Jakarta – Direktorat Jenderal Peraturan Perundang-undangan Kementerian Hukum menyelenggarakan Rapat Pleno Harmonisasi RPP tentang Tata Cara Pelaksanaan APBN pada Selasa, 3 Februari 2026, secara virtual. Rapat ini merupakan tindak lanjut atas surat Sekretaris Jenderal atas nama Menteri Keuangan tanggal 30 Desember 2025 dan difokuskan pada penyelarasan substansi rancangan peraturan agar sesuai dengan ketentuan peraturan perundang-undangan dan kebutuhan pengelolaan keuangan negara.
Rapat pleno harmonisasi ini dihadiri oleh perwakilan dari Kementerian Koordinator Bidang Perekonomian, Kementerian Keuangan, perwakilan Kementerian Sekretariat Negara, Lembaga Kebijakan Pengadaan Barang/Jasa Pemerintah (LKPP), dan Tim Kerja Harmonisasi Bidang PPN dan Fiskal.
Pembahasan RPP difokuskan pada penguatan pelaksanaan anggaran melalui simplifikasi dan perbaikan tata kelola guna menjamin pencapaian kinerja secara efektif dan efisien.
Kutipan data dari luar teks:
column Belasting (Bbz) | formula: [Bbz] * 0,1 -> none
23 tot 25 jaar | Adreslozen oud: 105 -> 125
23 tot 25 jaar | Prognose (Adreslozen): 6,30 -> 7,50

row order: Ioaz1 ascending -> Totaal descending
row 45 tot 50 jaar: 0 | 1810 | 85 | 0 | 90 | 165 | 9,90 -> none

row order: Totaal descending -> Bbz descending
Selain itu, dibahas kejelasan wewenang dan tanggung jawab pejabat perbendaharaan, khususnya dalam pengelolaan Bagian Anggaran Bendahara Umum Negara, tanpa mengurangi fleksibilitas penggunaan anggaran.
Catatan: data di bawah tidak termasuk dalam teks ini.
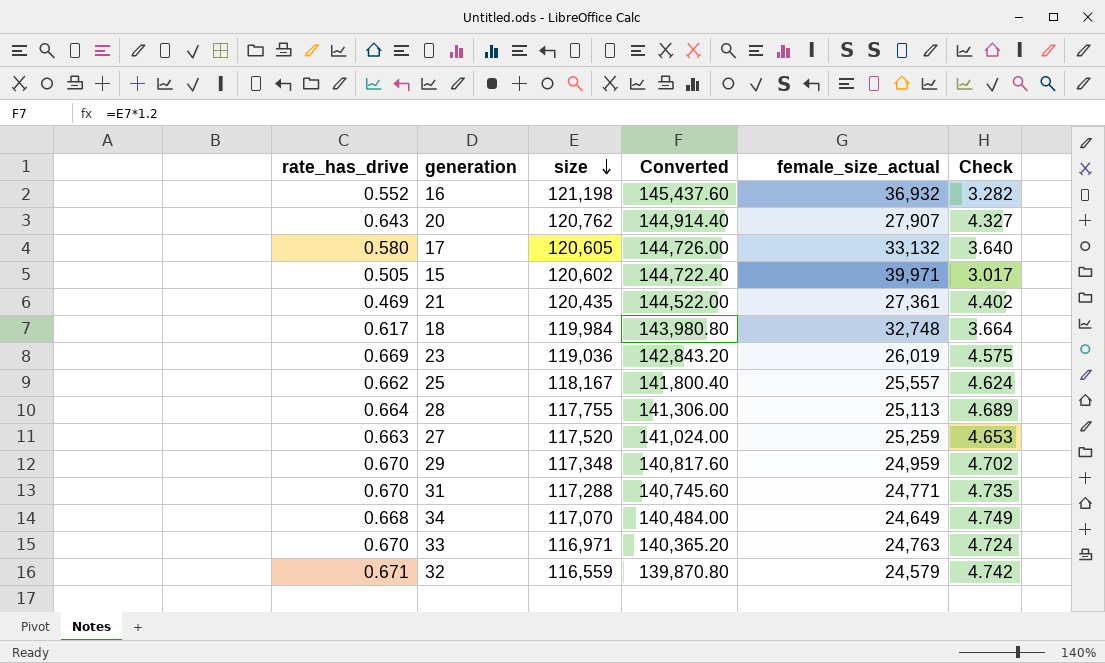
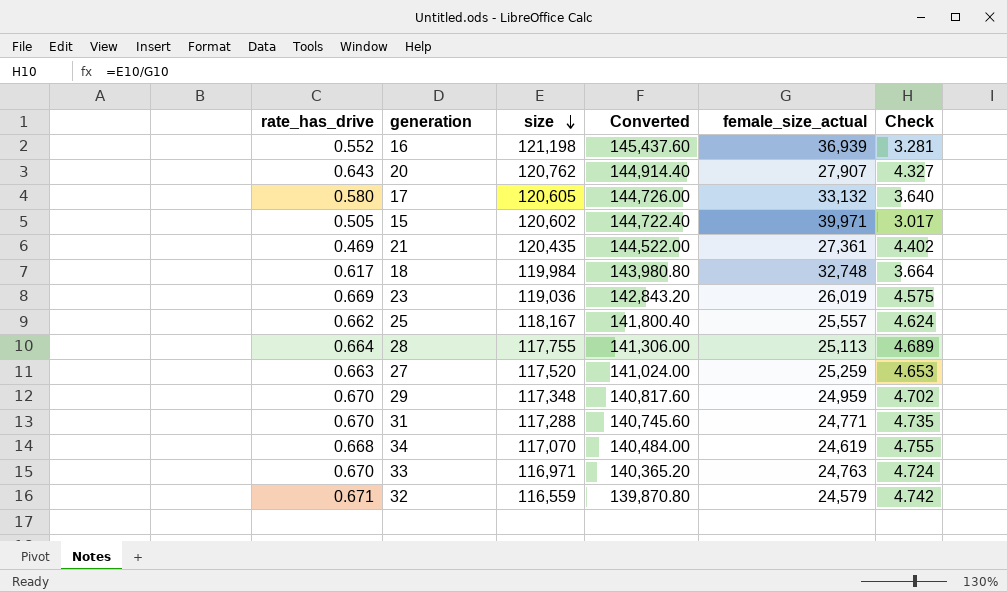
16 | female_size_actual: 36,932 -> 36,939
16 | Check: 3.282 -> 3.281
34 | female_size_actual: 24,649 -> 24,619
34 | Check: 4.749 -> 4.755

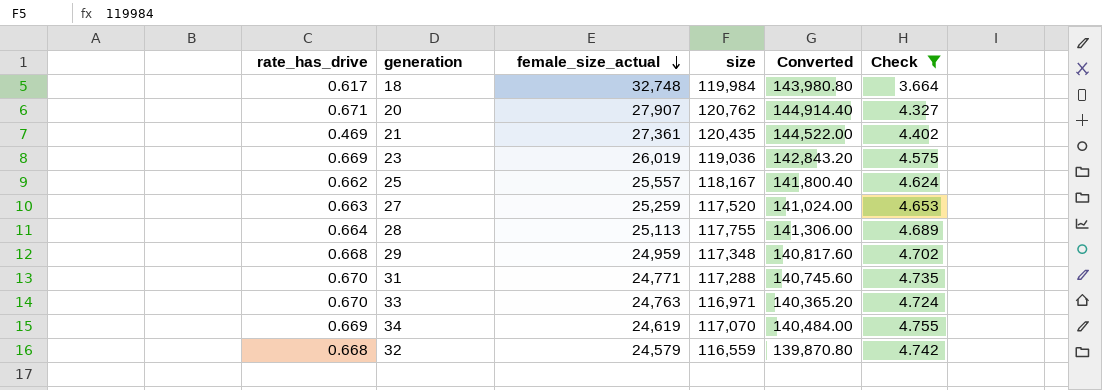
filter: none -> Check >= 3.664
row order: size descending -> female_size_actual descending
column female_size_actual | position: 5 -> 3
20 | rate_has_drive: 0.643 -> 0.671
29 | rate_has_drive: 0.670 -> 0.668
34 | rate_has_drive: 0.668 -> 0.669
32 | rate_has_drive: 0.671 -> 0.668

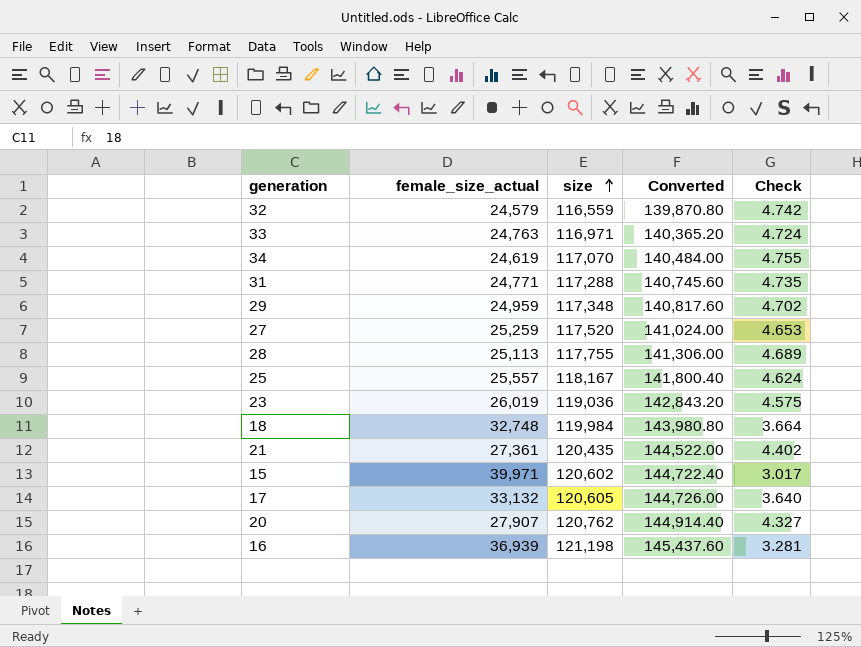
filter: Check >= 3.664 -> none
row order: female_size_actual descending -> size ascending
column rate_has_drive | position: 1 -> none

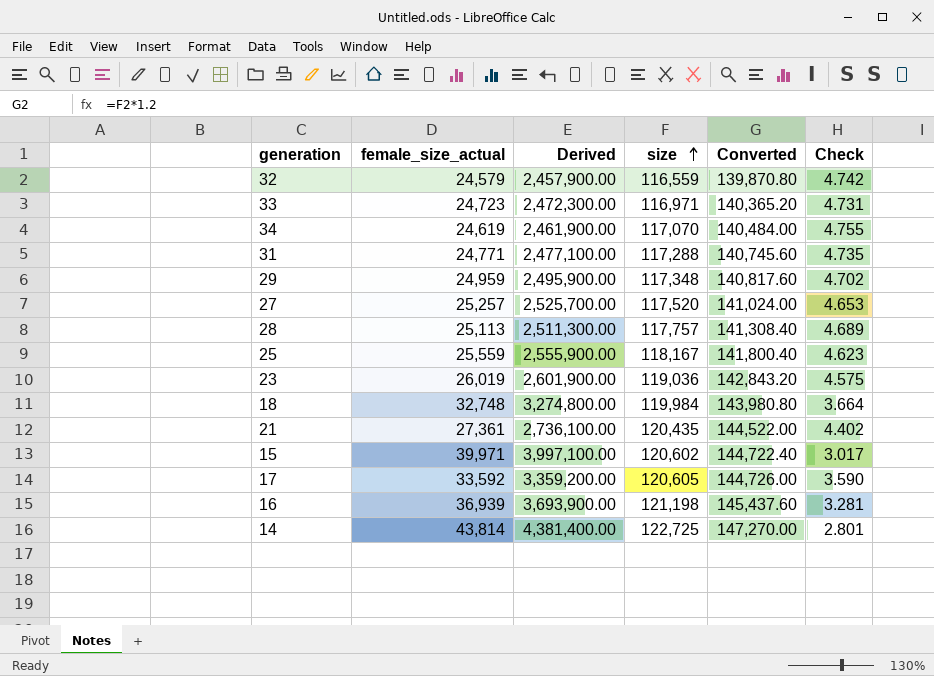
column Derived | formula: none -> [female_size_actual] * 100
row 20: 27,907 | 120,762 | 144,914.40 | 4.327 -> none
33 | female_size_actual: 24,763 -> 24,723
33 | Check: 4.724 -> 4.731
27 | female_size_actual: 25,259 -> 25,257
28 | size: 117,755 -> 117,757
28 | Converted: 141,306.00 -> 141,308.40
25 | female_size_actual: 25,557 -> 25,559
25 | Check: 4.624 -> 4.623
17 | female_size_actual: 33,132 -> 33,592
17 | Check: 3.640 -> 3.590
row 14: none -> 43,814 | 4,381,400.00 | 122,725 | 147,270.00 | 2.801

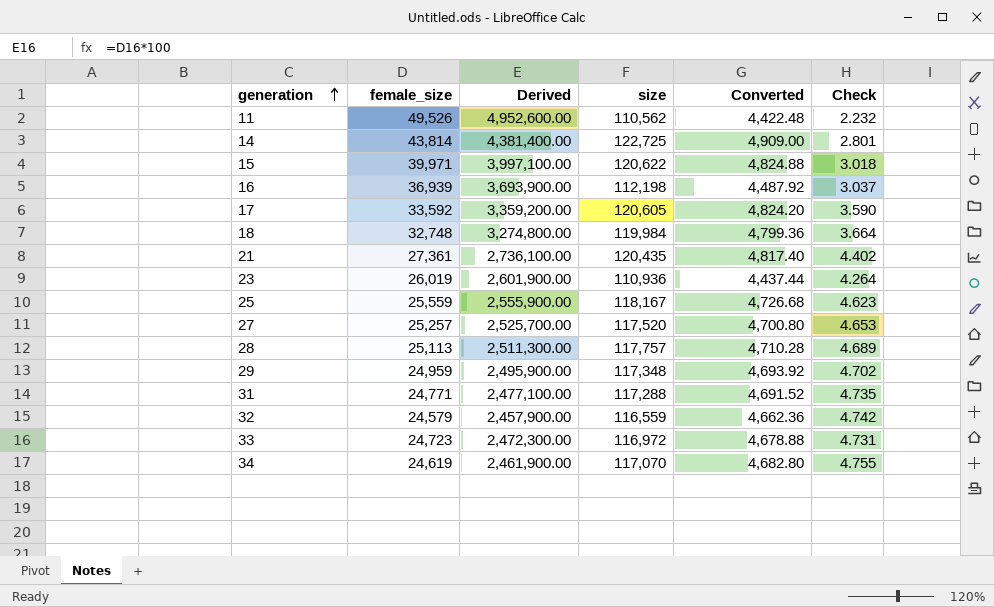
row order: size ascending -> generation ascending
column name: female_size_actual -> female_size
column Converted | formula: [size] * 1.2 -> [size] * 0.04
row 11: none -> 49,526 | 4,952,600.00 | 110,562 | 4,422.48 | 2.232
15 | size: 120,602 -> 120,622
15 | Check: 3.017 -> 3.018
16 | size: 121,198 -> 112,198
16 | Check: 3.281 -> 3.037
23 | size: 119,036 -> 110,936
23 | Check: 4.575 -> 4.264
33 | size: 116,971 -> 116,972

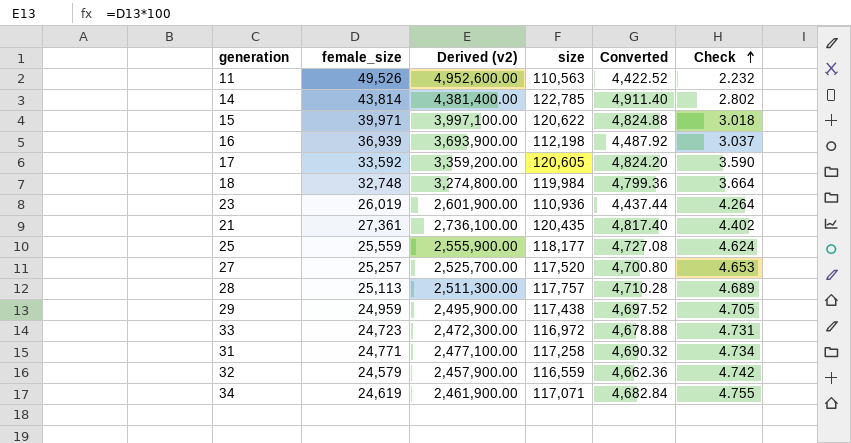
row order: generation ascending -> Check ascending
column name: Derived -> Derived (v2)
11 | size: 110,562 -> 110,563
11 | Converted: 4,422.48 -> 4,422.52
14 | size: 122,725 -> 122,785
14 | Converted: 4,909.00 -> 4,911.40
14 | Check: 2.801 -> 2.802
25 | size: 118,167 -> 118,177
25 | Converted: 4,726.68 -> 4,727.08
25 | Check: 4.623 -> 4.624
29 | size: 117,348 -> 117,438
29 | Converted: 4,693.92 -> 4,697.52
29 | Check: 4.702 -> 4.705
31 | size: 117,288 -> 117,258
31 | Converted: 4,691.52 -> 4,690.32
31 | Check: 4.735 -> 4.734
34 | size: 117,070 -> 117,071
34 | Converted: 4,682.80 -> 4,682.84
Dalam draf RPP ditegaskan perlunya penyempurnaan regulasi seiring perkembangan dan modernisasi pelaksanaan anggaran, sehingga Peraturan Pemerintah Nomor 45 Tahun 2013 beserta perubahannya perlu diganti. Rancangan ini juga mendorong pemanfaatan teknologi informasi serta menegaskan kedudukan Menteri/Pimpinan Lembaga sebagai Pengguna Anggaran dengan kewenangan pengelolaan dan pelaporan keuangan negara secara transparan dan akuntabel.